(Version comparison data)
########

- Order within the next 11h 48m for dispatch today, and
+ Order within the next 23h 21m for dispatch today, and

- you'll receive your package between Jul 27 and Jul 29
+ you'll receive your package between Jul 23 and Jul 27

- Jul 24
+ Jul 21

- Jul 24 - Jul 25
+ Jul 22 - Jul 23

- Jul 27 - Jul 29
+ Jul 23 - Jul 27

########

Task statement: Give all of the entries again, word for word.

Output for this exercise:
- Order within the next 11h 48m for dispatch today, and
+ Order within the next 23h 21m for dispatch today, and

- you'll receive your package between Jul 27 and Jul 29
+ you'll receive your package between Jul 23 and Jul 27

- Jul 24
+ Jul 21

- Jul 24 - Jul 25
+ Jul 22 - Jul 23

- Jul 27 - Jul 29
+ Jul 23 - Jul 27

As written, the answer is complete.